Eleni Mandell is an accomplished, Los Angeles-based singer/songwriter/post-modern chanteuse. She is an existential being, to be sure, existing mostly in her own musical universe. Best known on the left coast, her Pacific Ocean-blue, cosmopolitan, jazzy, post-alt.country grandelusions play off of the model of a lonely girl troubadour out on the road of life, kicking around and playing games of hearts just like the men. She writes songs that sound like they could be shared with Tom Waits or John Hiatt or Guy Clark or Ryan Adams, as they stretch between poles of tension.

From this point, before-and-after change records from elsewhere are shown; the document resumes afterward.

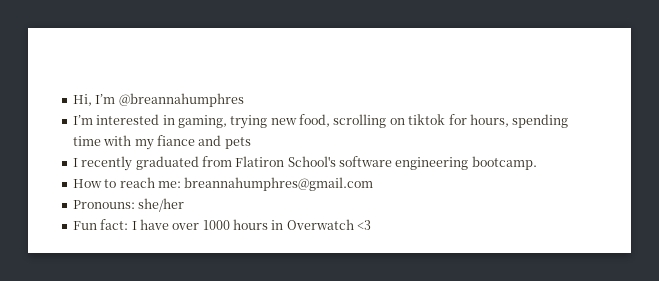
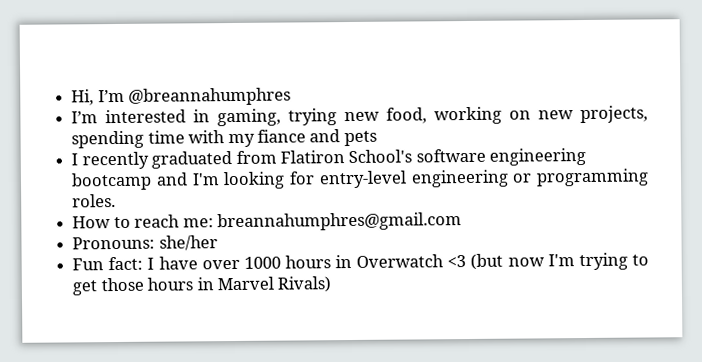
- I’m interested in gaming, trying new food, scrolling on tiktok for hours, spending time with my fiance and pets
+ I’m interested in gaming, trying new food, working on new projects, spending time with my fiance and pets
- I recently graduated from Flatiron School's software engineering bootcamp.
+ I recently graduated from Flatiron School's software engineering bootcamp and I'm looking for entry-level engineering or programming roles.
- Fun fact: I have over 1000 hours in Overwatch <3
+ Fun fact: I have over 1000 hours in Overwatch <3 (but now I'm trying to get those hours in Marvel Rivals)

But she doesn't travel down those roads quite far enough. She can handle smoky, 60s pop, as she does on “Right Side”. She can do a slightly chilly post-rock thing like she does on “Personal,” but the latter is not as successful as the former in this instance. And the string arrangements are a completely unnecessary distraction. More of these songs should be stripped to the bone, like the Elvis Costello-flavored “It Wasn’t the Time.” Mandell has a great sultry voice, sounding unlike any other current female “rock” singer, but I would say the closest comparison might be a younger Chrissy Hynde. When you couple that with her ability to pull of the Shelby Lynne-like soul country of “Don’t Let it Happen” or the dramatic Julee Cruise-like moves of “I Love Planet Earth,” you start to hear her full potential.

I don’t know if the songs on this album have the bite required to really win her a wider audience; something's missing here. She’s labored in relative commercial obscurity for a while, and she makes the type of music that begs for a breakthrough moment. And while she’s got the vocal talent to do whatever she pleases, it’s still all about the songs in the end. Without a spark that can set her a little further apart from the pack, Artificial Fire remains, at times, a somewhat dull flame.